Perhaps it's best to say that there needs to be a balance between the "structured" characteristic of systems and the "judgement" characteristic of discretionary trading.

Having tools is important, but knowing when and how to use them is a helluva lot more important.


Anonymous said...


Funny how you mention that daily/weekly win/loss is not that relevant. Yet this is the second time I read on your blog that loosing more than two days in a row would be negative in more ways than one.

All the best,

Don Miller said...

Hi Tomas -

It's all a matter of degree in terms of comparing the relevance of each timeframe, assuming they're all measured at the end of the year.

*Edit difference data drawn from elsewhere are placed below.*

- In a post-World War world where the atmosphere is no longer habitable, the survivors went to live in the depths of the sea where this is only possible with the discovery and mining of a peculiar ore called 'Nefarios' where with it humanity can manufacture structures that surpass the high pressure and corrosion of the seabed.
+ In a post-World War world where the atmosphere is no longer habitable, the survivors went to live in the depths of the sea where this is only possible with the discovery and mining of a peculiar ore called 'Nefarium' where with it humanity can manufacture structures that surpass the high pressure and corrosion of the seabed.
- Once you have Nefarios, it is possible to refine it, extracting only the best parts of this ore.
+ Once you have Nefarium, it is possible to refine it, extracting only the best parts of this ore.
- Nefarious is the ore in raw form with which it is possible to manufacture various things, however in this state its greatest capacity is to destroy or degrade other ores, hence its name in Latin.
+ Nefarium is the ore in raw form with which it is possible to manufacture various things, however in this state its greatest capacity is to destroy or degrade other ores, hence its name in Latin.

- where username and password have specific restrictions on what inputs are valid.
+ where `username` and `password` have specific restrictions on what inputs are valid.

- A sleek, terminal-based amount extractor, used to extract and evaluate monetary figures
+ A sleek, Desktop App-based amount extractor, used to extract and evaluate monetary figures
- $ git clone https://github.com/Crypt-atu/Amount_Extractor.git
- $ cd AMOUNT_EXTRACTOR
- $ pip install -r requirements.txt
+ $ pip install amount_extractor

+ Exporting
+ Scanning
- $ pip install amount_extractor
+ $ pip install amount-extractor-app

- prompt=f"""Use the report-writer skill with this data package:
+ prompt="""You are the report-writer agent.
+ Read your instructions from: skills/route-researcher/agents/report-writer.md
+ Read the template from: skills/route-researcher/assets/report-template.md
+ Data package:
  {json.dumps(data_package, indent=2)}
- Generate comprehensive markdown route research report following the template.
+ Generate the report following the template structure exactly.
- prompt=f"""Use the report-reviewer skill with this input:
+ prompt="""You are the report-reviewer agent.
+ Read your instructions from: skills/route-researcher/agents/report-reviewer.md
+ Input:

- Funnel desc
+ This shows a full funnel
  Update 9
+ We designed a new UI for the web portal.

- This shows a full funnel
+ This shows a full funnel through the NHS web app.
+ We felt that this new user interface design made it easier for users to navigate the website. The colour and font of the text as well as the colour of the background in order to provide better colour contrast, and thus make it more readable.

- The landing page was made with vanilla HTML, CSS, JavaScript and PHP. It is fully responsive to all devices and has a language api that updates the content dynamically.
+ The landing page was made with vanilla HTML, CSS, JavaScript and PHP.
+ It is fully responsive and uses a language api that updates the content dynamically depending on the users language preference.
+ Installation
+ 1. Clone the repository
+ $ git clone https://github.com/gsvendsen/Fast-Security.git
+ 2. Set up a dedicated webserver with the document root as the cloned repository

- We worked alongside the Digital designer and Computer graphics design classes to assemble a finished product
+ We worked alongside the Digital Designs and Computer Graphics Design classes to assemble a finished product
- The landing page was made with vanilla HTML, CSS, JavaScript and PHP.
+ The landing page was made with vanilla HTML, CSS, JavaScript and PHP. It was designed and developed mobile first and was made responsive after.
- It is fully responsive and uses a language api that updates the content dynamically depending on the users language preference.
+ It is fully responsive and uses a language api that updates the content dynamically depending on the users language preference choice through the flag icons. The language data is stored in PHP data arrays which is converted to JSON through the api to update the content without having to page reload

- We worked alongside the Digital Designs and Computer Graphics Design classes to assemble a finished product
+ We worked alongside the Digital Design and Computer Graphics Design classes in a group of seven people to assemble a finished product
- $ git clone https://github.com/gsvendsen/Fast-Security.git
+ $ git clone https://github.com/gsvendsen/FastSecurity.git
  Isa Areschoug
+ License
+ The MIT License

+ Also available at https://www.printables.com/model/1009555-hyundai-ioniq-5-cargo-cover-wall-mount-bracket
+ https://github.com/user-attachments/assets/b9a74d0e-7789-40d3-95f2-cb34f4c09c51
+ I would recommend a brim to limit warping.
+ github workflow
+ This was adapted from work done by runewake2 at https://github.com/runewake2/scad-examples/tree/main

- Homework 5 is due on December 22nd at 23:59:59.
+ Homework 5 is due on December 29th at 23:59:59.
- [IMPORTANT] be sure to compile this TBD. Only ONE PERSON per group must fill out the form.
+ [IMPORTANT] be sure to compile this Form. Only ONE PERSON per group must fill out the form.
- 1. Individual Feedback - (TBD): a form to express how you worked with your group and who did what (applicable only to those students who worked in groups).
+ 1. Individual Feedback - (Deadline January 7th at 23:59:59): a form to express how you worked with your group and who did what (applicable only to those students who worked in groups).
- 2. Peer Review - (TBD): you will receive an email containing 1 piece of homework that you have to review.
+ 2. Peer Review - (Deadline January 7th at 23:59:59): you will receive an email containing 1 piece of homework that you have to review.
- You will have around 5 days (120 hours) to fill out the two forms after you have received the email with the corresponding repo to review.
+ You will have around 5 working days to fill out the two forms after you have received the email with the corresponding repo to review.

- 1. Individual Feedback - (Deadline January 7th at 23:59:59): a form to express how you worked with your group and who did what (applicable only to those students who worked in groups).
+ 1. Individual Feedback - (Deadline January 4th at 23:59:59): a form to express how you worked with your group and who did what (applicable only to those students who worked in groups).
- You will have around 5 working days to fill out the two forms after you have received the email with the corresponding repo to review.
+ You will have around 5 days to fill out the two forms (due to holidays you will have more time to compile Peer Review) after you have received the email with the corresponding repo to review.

Compared to Annual & Quarterly results, I believe daily and weekly W/L % as measured at the end of the year is indeed pretty inconsequential. Compared to a trade specific W/L %, it's of course more important.

Or said another way, on 12/31, I care a lot more what the monthly numbers are than data on lesser timeframes.

That's not to say that it's completely meaningless in terms of troubleshooting though.

As always, it's also simply one person's perspective. As with anything in trading, there's a balance and no right or wrong.